Starting Early vs. Escalating Gradually
One of the most important decisions in disease-modifying treatment is when to start and how aggressively. In MS, two competing strategies have shaped clinical practice. The escalation approach begins with a lower-risk, moderate-efficacy drug and switches to something stronger only if the disease breaks through. This has been the dominant model for years. The early intensive therapy approach starts with a high-efficacy drug from the outset, aiming to maximize benefit during a critical early window.
Evidence increasingly favors acting early. Observational studies suggest that early intensive therapy provides greater long-term benefit in reducing disability and lowering the risk of transitioning to a progressive form of the disease, at least over 5 to 10 years of follow-up. Research points to a window of opportunity, roughly the first five years after diagnosis, during which aggressive treatment has the greatest impact. After that window, the effect on preventing disability accumulation appears to diminish, possibly because aging-related changes in the immune system reduce the treatment’s leverage.
Moderate-efficacy drugs still reduce relapses effectively over time, but their ability to prevent long-term disability accumulation may plateau after four to five years. This doesn’t make them useless, but it does mean the stakes of the initial treatment choice are higher than once thought.

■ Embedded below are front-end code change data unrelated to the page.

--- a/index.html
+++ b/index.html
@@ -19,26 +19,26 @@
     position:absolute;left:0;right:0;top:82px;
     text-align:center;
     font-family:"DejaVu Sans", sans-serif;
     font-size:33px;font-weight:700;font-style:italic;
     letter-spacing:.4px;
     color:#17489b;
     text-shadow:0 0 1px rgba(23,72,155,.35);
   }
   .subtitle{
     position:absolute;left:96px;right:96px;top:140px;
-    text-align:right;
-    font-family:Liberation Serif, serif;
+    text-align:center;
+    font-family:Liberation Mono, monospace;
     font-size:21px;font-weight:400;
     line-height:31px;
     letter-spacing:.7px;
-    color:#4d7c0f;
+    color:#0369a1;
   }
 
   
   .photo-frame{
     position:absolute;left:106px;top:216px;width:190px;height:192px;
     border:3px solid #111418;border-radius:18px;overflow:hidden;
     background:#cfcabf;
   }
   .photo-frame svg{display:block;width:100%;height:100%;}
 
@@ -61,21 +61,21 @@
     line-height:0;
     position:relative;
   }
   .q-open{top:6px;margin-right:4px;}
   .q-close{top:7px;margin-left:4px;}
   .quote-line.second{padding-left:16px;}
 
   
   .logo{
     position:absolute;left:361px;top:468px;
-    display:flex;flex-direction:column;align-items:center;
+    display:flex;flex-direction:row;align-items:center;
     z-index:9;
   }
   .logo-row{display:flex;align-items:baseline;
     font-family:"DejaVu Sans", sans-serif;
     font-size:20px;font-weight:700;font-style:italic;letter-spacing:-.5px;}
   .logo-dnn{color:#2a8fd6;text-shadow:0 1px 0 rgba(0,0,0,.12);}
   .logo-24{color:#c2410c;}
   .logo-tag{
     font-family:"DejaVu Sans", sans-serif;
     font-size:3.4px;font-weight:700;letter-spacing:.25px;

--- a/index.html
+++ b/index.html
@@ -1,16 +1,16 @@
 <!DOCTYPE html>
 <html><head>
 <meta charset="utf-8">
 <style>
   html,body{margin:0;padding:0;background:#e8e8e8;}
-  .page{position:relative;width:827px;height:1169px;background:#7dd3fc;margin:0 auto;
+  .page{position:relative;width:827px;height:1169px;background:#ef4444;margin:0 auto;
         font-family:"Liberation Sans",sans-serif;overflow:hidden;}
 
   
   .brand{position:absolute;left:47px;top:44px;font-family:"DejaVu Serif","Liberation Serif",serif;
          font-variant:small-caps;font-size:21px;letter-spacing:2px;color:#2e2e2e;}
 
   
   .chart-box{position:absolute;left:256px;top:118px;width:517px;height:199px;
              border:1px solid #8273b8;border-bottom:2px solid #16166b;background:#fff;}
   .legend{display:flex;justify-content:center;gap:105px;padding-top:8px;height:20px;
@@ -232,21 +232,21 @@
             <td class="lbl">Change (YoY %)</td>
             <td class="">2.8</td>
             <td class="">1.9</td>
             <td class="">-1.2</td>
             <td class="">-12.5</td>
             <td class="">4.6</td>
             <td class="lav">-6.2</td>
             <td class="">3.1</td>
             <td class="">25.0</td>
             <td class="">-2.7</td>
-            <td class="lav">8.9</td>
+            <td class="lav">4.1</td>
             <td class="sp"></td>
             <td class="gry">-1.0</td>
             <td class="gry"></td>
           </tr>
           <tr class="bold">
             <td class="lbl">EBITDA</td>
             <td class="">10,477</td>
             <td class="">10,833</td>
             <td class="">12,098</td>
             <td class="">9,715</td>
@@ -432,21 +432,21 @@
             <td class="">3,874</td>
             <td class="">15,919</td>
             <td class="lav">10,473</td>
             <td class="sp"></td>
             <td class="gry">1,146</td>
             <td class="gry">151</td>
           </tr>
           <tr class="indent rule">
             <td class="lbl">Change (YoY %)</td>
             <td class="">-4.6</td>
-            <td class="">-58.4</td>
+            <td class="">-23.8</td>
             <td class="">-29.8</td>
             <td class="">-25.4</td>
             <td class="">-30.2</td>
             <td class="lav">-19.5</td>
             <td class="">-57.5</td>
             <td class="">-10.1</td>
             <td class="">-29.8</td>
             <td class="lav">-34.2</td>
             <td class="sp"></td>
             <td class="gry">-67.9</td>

Monitoring While on Treatment
Because DMTs work by altering immune function, they require regular safety monitoring. Before starting most MS therapies, doctors run a panel of blood tests checking immune cell counts, liver and kidney function, and screening for latent infections like tuberculosis and certain viruses. Some drugs require checking for a specific virus (JC virus) that can cause a rare but serious brain infection in immunosuppressed patients.

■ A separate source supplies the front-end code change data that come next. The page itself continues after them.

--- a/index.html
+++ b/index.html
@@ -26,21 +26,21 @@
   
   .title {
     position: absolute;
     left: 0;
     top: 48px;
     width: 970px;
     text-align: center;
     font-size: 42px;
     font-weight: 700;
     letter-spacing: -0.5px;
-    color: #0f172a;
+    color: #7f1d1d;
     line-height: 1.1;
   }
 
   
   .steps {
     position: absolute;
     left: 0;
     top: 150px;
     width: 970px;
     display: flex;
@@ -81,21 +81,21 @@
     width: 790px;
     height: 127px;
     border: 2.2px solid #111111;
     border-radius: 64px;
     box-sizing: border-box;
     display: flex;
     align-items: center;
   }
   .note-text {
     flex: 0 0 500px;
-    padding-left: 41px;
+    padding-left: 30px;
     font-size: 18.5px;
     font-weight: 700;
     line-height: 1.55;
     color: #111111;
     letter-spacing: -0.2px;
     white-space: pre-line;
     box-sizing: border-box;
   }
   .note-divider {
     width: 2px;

Ongoing monitoring depends on the specific therapy. Some drugs need blood work monthly for the first six months, then every six months after that. Others need checks only twice a year. A few require almost no routine lab work at all. The monitoring burden is one more factor that shapes treatment decisions, particularly for people who live far from medical centers or have demanding schedules.

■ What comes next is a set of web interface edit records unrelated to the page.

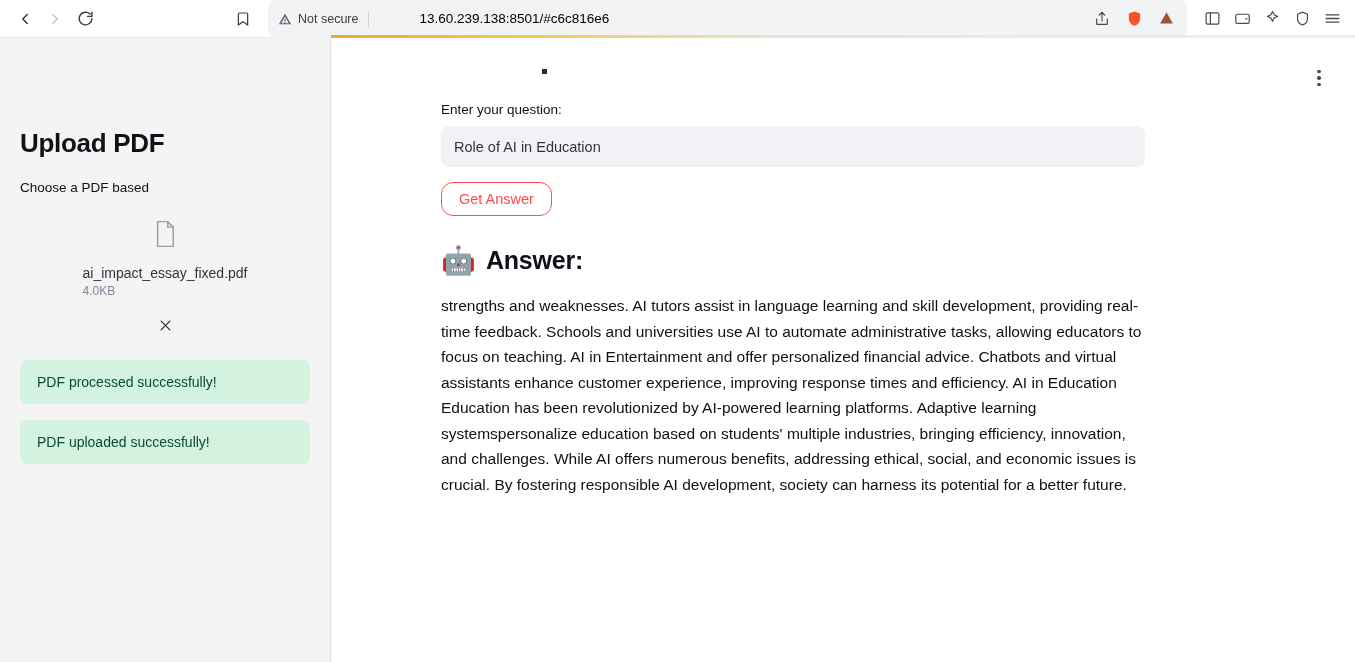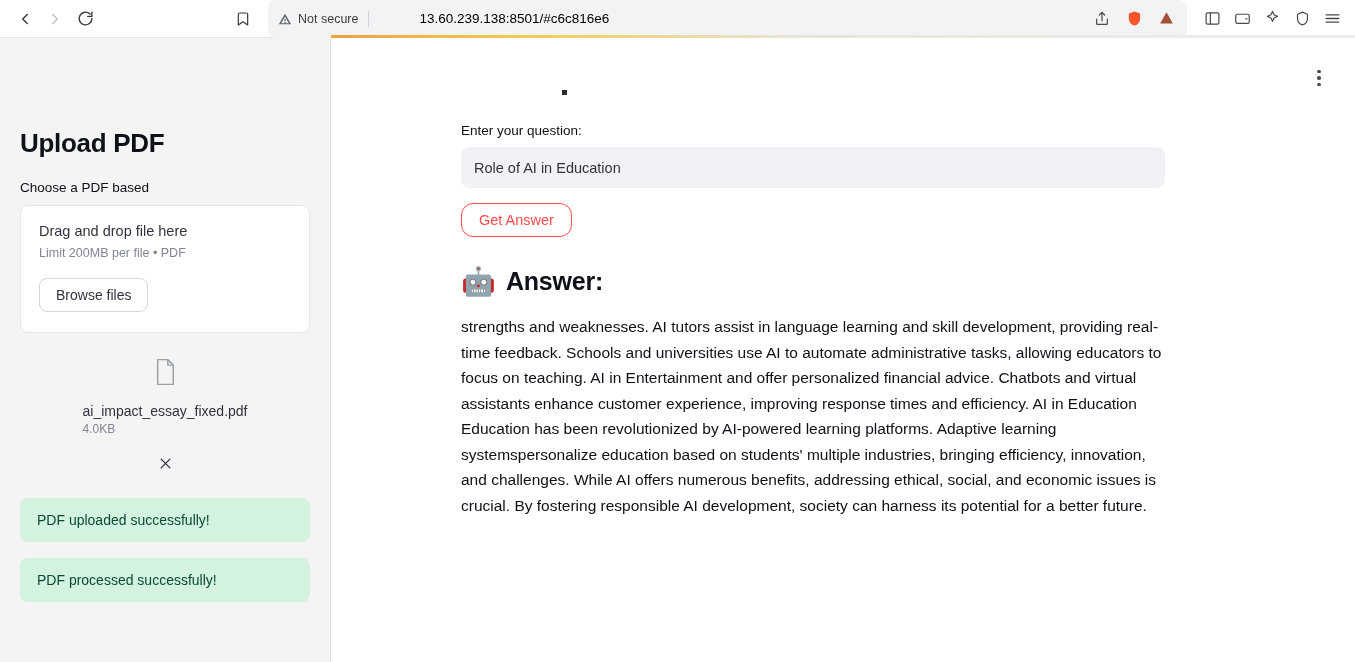--- a/index.html
+++ b/index.html
@@ -197,22 +197,22 @@
     gap: 3px;
     cursor: pointer;
   }
   .kebab span {
     width: 3.5px; height: 3.5px; border-radius: 50%;
     background: #4b4b4b;
     display: block;
   }
   .main-inner {
     width: 704px;
-    margin-left: 94px;
-    padding-top: 52px;
+    margin-left: 74px;
+    padding-top: 31px;
   }
   .tiny-dot {
     width: 5px; height: 5px;
     background: #2b2b2b;
     margin-left: 101px;
     margin-bottom: 28px;
   }
   .q-label {
     font-size: 13.5px;
     color: #0e1117;
@@ -357,47 +357,42 @@
 
   <div class="load-strip"></div>
 </div>
 
 <div class="app">
 
   <div class="sidebar">
     <div class="sb-title">Upload PDF</div>
     <div class="sb-label">Choose a PDF based</div>
 
-    <div class="dropzone">
-      <div class="dz-title">Drag and drop file here</div>
-      <div class="dz-sub">Limit 200MB per file • PDF</div>
-      <div class="browse-btn">Browse files</div>
-    </div>
 
     <div class="file-row">
       <span class="file-icon">
         <svg width="22" height="28" viewBox="0 0 24 30" fill="none" stroke="currentColor" stroke-width="1.6" stroke-linejoin="round">
             <path d="M4 1.5h11L21 7.5V28.5H4z"></path>
             <polyline points="15 1.5 15 7.5 21 7.5"></polyline>
           </svg>
       </span>
       <span class="file-meta">
         <div class="file-name">ai_impact_essay_fixed.pdf</div>
         <div class="file-size">4.0KB</div>
       </span>
       <span class="file-x">
         <svg width="15" height="15" viewBox="0 0 24 24" fill="none" stroke="currentColor" stroke-width="2.2" stroke-linecap="round">
             <line x1="5" y1="5" x2="19" y2="19"></line>
             <line x1="19" y1="5" x2="5" y2="19"></line>
           </svg>
       </span>
     </div>
 
+    <div class="alert-success">PDF processed successfully!</div>
     <div class="alert-success">PDF uploaded successfully!</div>
-    <div class="alert-success">PDF processed successfully!</div>
   </div>
 
   <div class="main">
     <div class="kebab">
       <span></span>
         <span></span>
         <span></span>
     </div>
 
     <div class="main-inner">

Why One Size Doesn’t Fit All
A growing recognition in disease-modifying therapy is that people with the same diagnosis often have different biological drivers underneath. Two people with the same neurodegenerative condition may have distinct molecular subtypes of that disease, meaning the same therapy could work for one and fail for the other. Matching patients to the therapy most likely to benefit them, rather than cycling through options by trial and error, is increasingly seen as essential. This is already influencing Alzheimer’s treatment, where amyloid-targeting drugs only work in patients with confirmed amyloid pathology. The principle is likely to expand as researchers identify more biological subtypes across other conditions.